Myasthenic crisis may be defined as respiratory failure or delayed postoperative extubation
for more than 24 hours resulting from myasthenic weakness. Myasthenic crisis results
from weakness of upper airway muscles leading to obstruction and aspiration, weakness
of respiratory muscles leading to reduced tidal volumes, or from weakness of both
muscle groups.
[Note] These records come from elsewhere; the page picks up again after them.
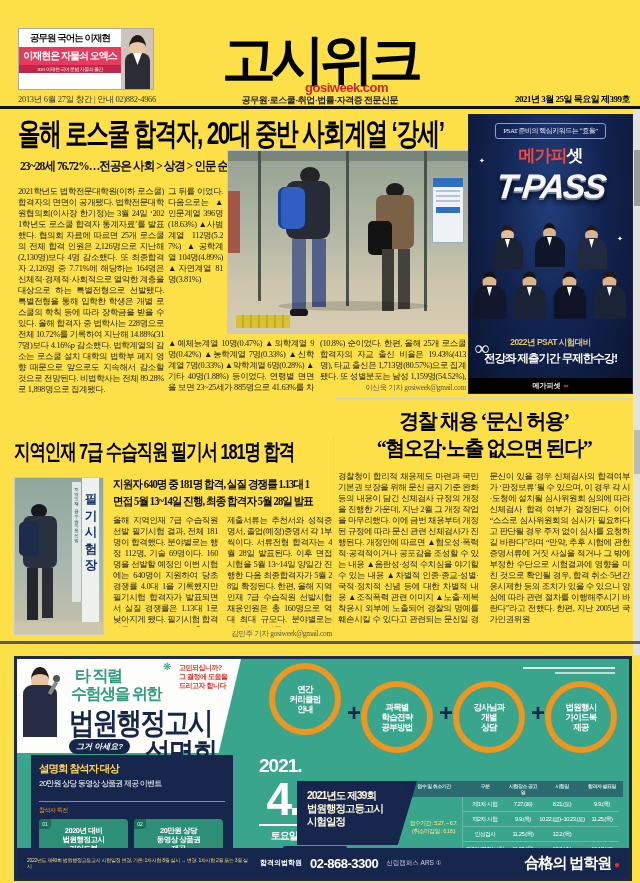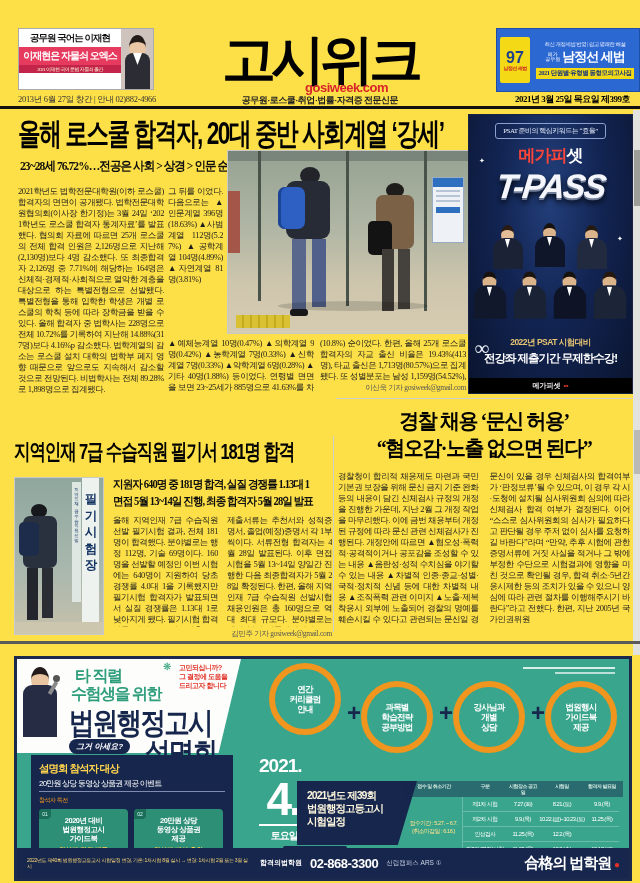--- a/index.html
+++ b/index.html
@@ -128,23 +128,6 @@
   <div class="a sans" style="left:50%;top:24px;transform:translateX(-50%);font-size:54px;font-weight:900;letter-spacing:-5px;color:#000;white-space:nowrap">고시위크</div>
   <div class="a sans" style="left:50%;top:80px;transform:translateX(-18%);font-size:13px;font-weight:900;color:#d8232a;letter-spacing:-0.5px">gosiweek.com</div>
 
-  <div class="a radbox" style="left:496px;top:28px;width:136px;height:56px">
-    <div class="book">
-      <div class="n">97</div>
-      <div class="t">남정선 세법</div>
-    </div>
-    <div class="radtxt">
-      <div class="radl1">최신 개정세법 반영 | 쉽고 명쾌한 해설</div>
-      <div class="radmid">
-        <div class="radsm">
-          <div>메가</div>
-          <div>공무원</div>
-        </div>
-        <div class="radttl">남정선 세법</div>
-      </div>
-      <div class="radl3">2021 단원별·유형별 동형모의고사집</div>
-    </div>
-  </div>
 
   <div class="a" style="left:18px;top:94px;font-size:8.5px;color:#333;letter-spacing:-0.3px">2013년 6월 27일 창간 | 안내 02)882-4966</div>
   <div class="a" style="left:50%;top:94px;transform:translateX(-50%);font-size:9px;font-weight:bold;color:#222;letter-spacing:-0.5px">공무원·로스쿨·취업·법률·자격증 전문신문</div>

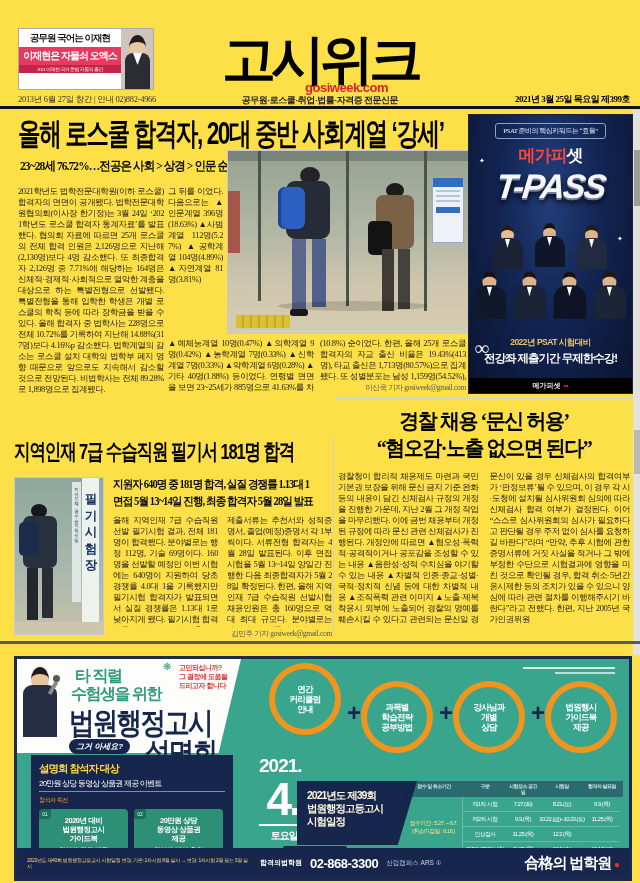--- a/index.html
+++ b/index.html
@@ -69,7 +69,7 @@
   .evpanel{background:#16264c;color:#fff;padding:7px 8px;font-family:"Liberation Sans",sans-serif}
   .evt{color:#ffd34d;font-weight:900;font-size:10.5px;letter-spacing:-1px;white-space:nowrap}
   .evs{color:#fff;font-size:8px;letter-spacing:-0.8px;border-bottom:1px solid #7f8bb0;
-       padding-bottom:2px;margin-top:2px;white-space:nowrap}
+       padding-bottom:12px;margin-top:2px;white-space:nowrap}
   .perk{color:#f0951e;font-size:6px;margin-top:4px;letter-spacing:-0.5px}
   .cards{display:flex;gap:6px;margin-top:4px}
   .card{position:relative;width:89px;height:56px;background:#2e8f77;border-radius:4px;

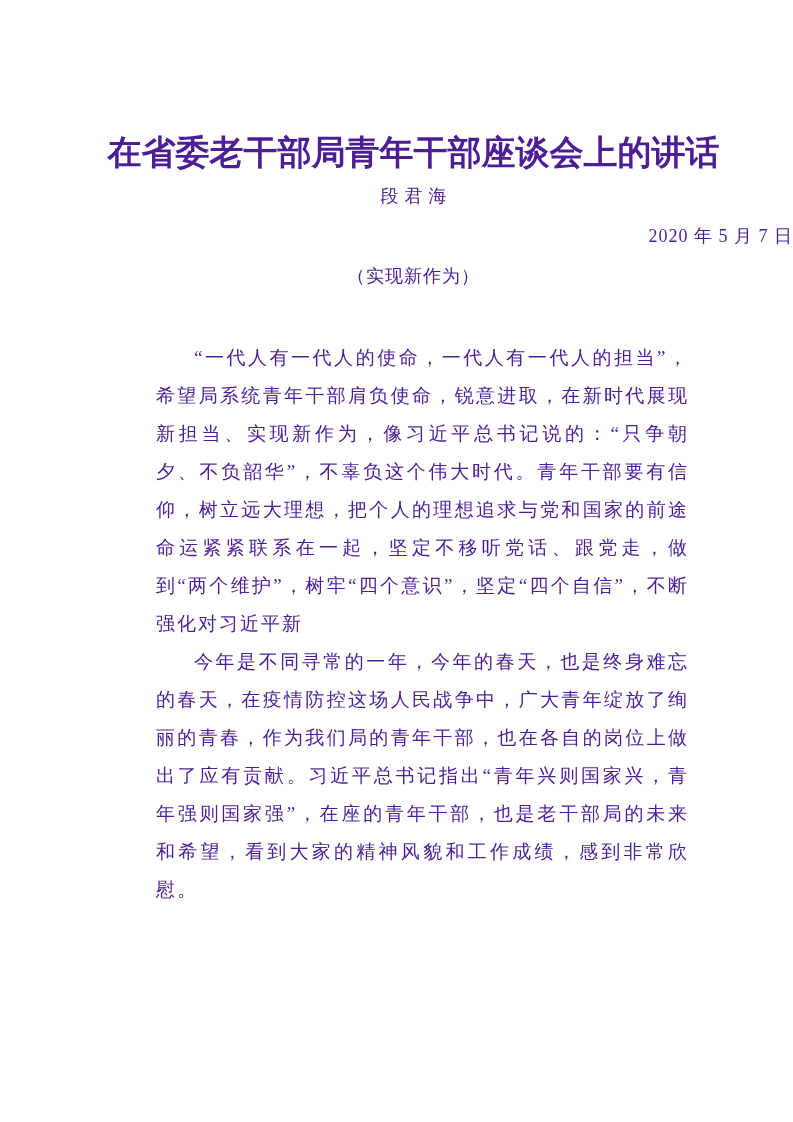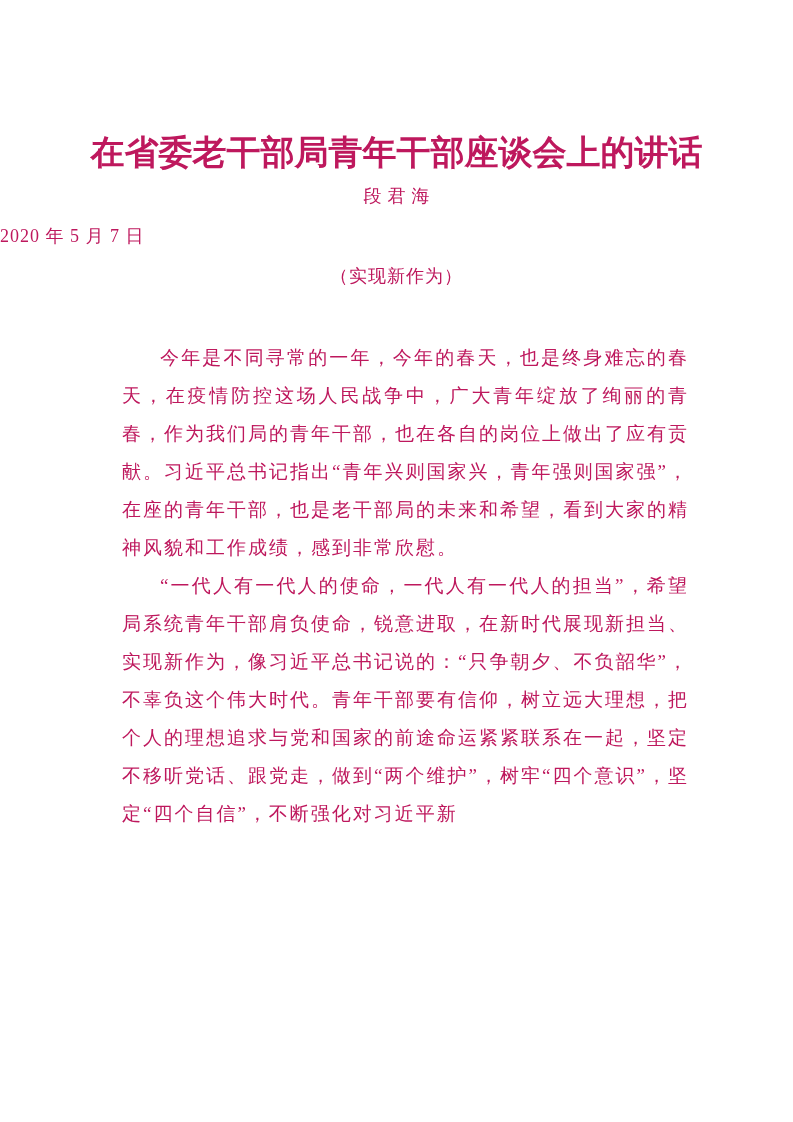--- a/index.html
+++ b/index.html
@@ -13,11 +13,12 @@
     height: 1122px;
     margin: 0 auto;
     background: #ffffff;
-    color: #be185d;
+    color: #4c1d95;
     box-sizing: border-box;
     padding-top: 131px;
     overflow: hidden;
     font-family: "Liberation Serif", "DejaVu Serif", serif;
+    padding-left: 34px;
   }
   .title {
     margin: 0;

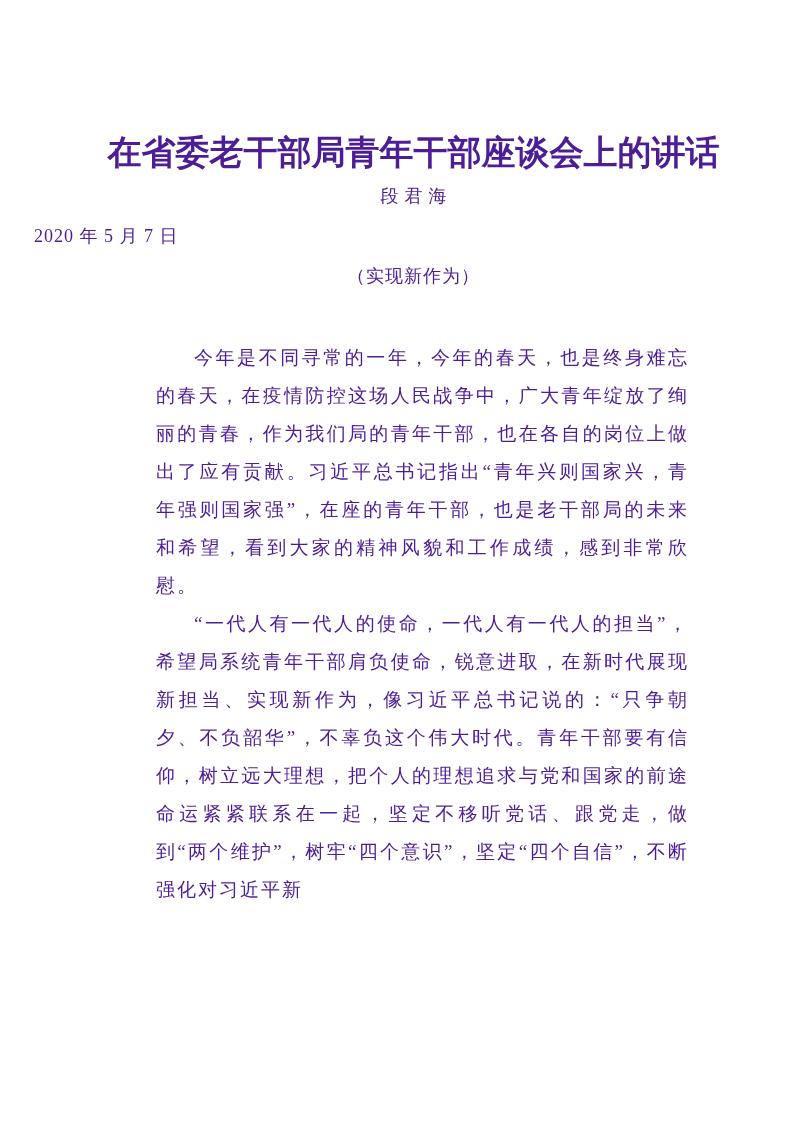--- a/index.html
+++ b/index.html
@@ -41,7 +41,7 @@
     margin-top: 14px;
     font-size: 18px;
     line-height: 26px;
-    text-align: left;
+    text-align: right;
     letter-spacing: 1px;
   }
   .source-note {

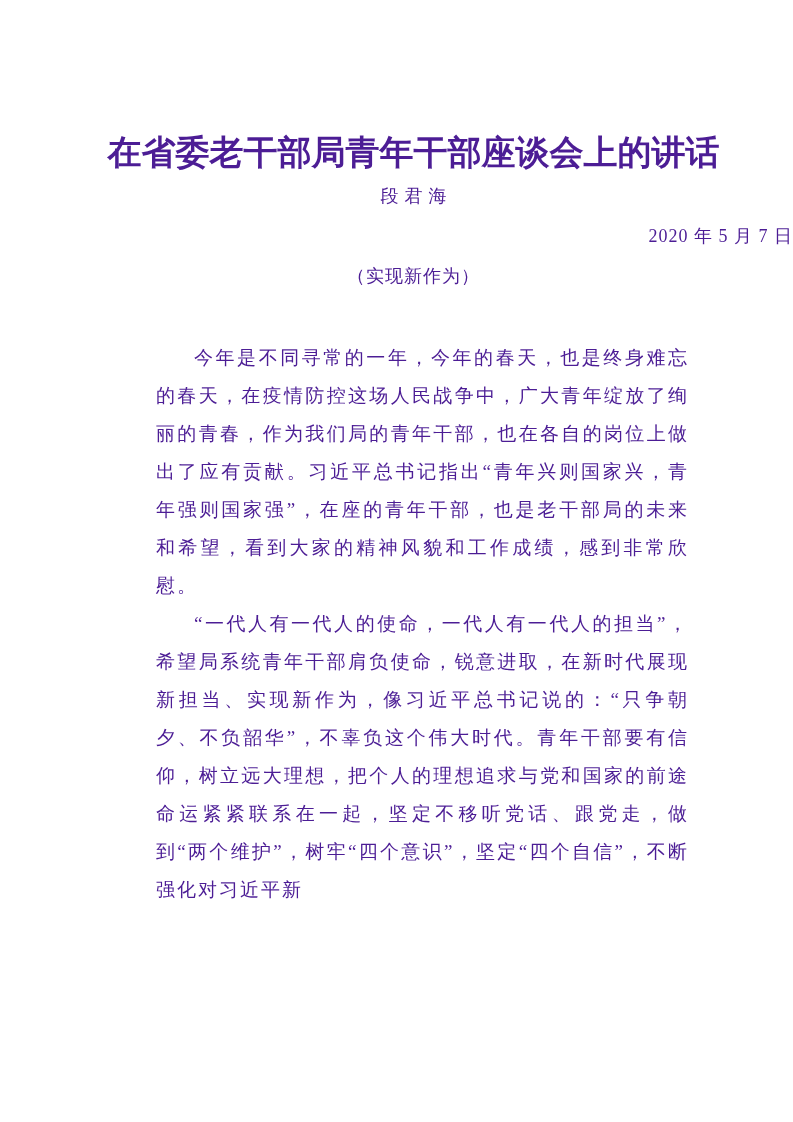--- a/index.html
+++ b/index.html
@@ -79,8 +79,8 @@
   <div class="source-note">（实现新作为）</div>
 
   <div class="body">
+    <p class="para">“一代人有一代人的使命，一代人有一代人的担当”，希望局系统青年干部肩负使命，锐意进取，在新时代展现新担当、实现新作为，像习近平总书记说的：“只争朝夕、不负韶华”，不辜负这个伟大时代。青年干部要有信仰，树立远大理想，把个人的理想追求与党和国家的前途命运紧紧联系在一起，坚定不移听党话、跟党走，做到“两个维护”，树牢“四个意识”，坚定“四个自信”，不断强化对习近平新</p>
     <p class="para">今年是不同寻常的一年，今年的春天，也是终身难忘的春天，在疫情防控这场人民战争中，广大青年绽放了绚丽的青春，作为我们局的青年干部，也在各自的岗位上做出了应有贡献。习近平总书记指出“青年兴则国家兴，青年强则国家强”，在座的青年干部，也是老干部局的未来和希望，看到大家的精神风貌和工作成绩，感到非常欣慰。</p>
-    <p class="para">“一代人有一代人的使命，一代人有一代人的担当”，希望局系统青年干部肩负使命，锐意进取，在新时代展现新担当、实现新作为，像习近平总书记说的：“只争朝夕、不负韶华”，不辜负这个伟大时代。青年干部要有信仰，树立远大理想，把个人的理想追求与党和国家的前途命运紧紧联系在一起，坚定不移听党话、跟党走，做到“两个维护”，树牢“四个意识”，坚定“四个自信”，不断强化对习近平新</p>
   </div>
 </div>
About one-fifth of patients with myasthenia gravis experience crisis,
usually within the first year of illness. Over the last four decades, prognosis from
myasthenic crisis has dramatically improved from a mortality rate of 75% to the current
rate of less than 5%. Common precipitating factors for myasthenic crisis include respiratory
infections, aspiration, sepsis, surgical procedures, rapid tapering of immune modulation,
beginning treatment with corticosteroids, exposure to drugs that may increase myasthenic
weakness, and pregnancy. Myasthenic crisis should not be fatal, as long as patients
receive timely respiratory support and appropriate immunotherapy to reduce myasthenic
weakness of the upper airway and respiratory muscles. Myasthenic patients with oropharyngeal
or respiratory muscle weakness should receive preoperative plasma exchange or intravenous
immunoglobulin therapy to a minimal level of weakness to prevent postoperative complications.